■ Exercise objective: Your answer should hold exactly the lines from the line containing "D1OR B25 SNEAKERS DB25007: 25 -> none" through the end of the entries that follow.

Itemized modification records
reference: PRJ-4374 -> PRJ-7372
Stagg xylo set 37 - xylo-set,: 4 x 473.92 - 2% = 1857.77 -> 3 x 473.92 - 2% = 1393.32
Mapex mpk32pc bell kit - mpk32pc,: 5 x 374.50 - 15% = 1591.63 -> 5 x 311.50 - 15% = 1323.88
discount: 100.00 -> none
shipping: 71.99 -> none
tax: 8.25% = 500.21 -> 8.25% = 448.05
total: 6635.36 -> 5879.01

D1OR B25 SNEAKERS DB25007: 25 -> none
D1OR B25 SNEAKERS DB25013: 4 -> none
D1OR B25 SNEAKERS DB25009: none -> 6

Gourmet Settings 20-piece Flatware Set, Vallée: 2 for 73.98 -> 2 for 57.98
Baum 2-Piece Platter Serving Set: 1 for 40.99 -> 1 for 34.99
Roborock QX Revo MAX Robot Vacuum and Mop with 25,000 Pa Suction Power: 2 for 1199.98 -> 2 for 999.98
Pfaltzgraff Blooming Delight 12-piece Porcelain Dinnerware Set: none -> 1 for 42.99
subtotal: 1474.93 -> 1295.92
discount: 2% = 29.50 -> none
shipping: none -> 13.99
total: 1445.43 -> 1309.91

■ Result of the exercise:
D1OR B25 SNEAKERS DB25007: 25 -> none
D1OR B25 SNEAKERS DB25013: 4 -> none
D1OR B25 SNEAKERS DB25009: none -> 6

Gourmet Settings 20-piece Flatware Set, Vallée: 2 for 73.98 -> 2 for 57.98
Baum 2-Piece Platter Serving Set: 1 for 40.99 -> 1 for 34.99
Roborock QX Revo MAX Robot Vacuum and Mop with 25,000 Pa Suction Power: 2 for 1199.98 -> 2 for 999.98
Pfaltzgraff Blooming Delight 12-piece Porcelain Dinnerware Set: none -> 1 for 42.99
subtotal: 1474.93 -> 1295.92
discount: 2% = 29.50 -> none
shipping: none -> 13.99
total: 1445.43 -> 1309.91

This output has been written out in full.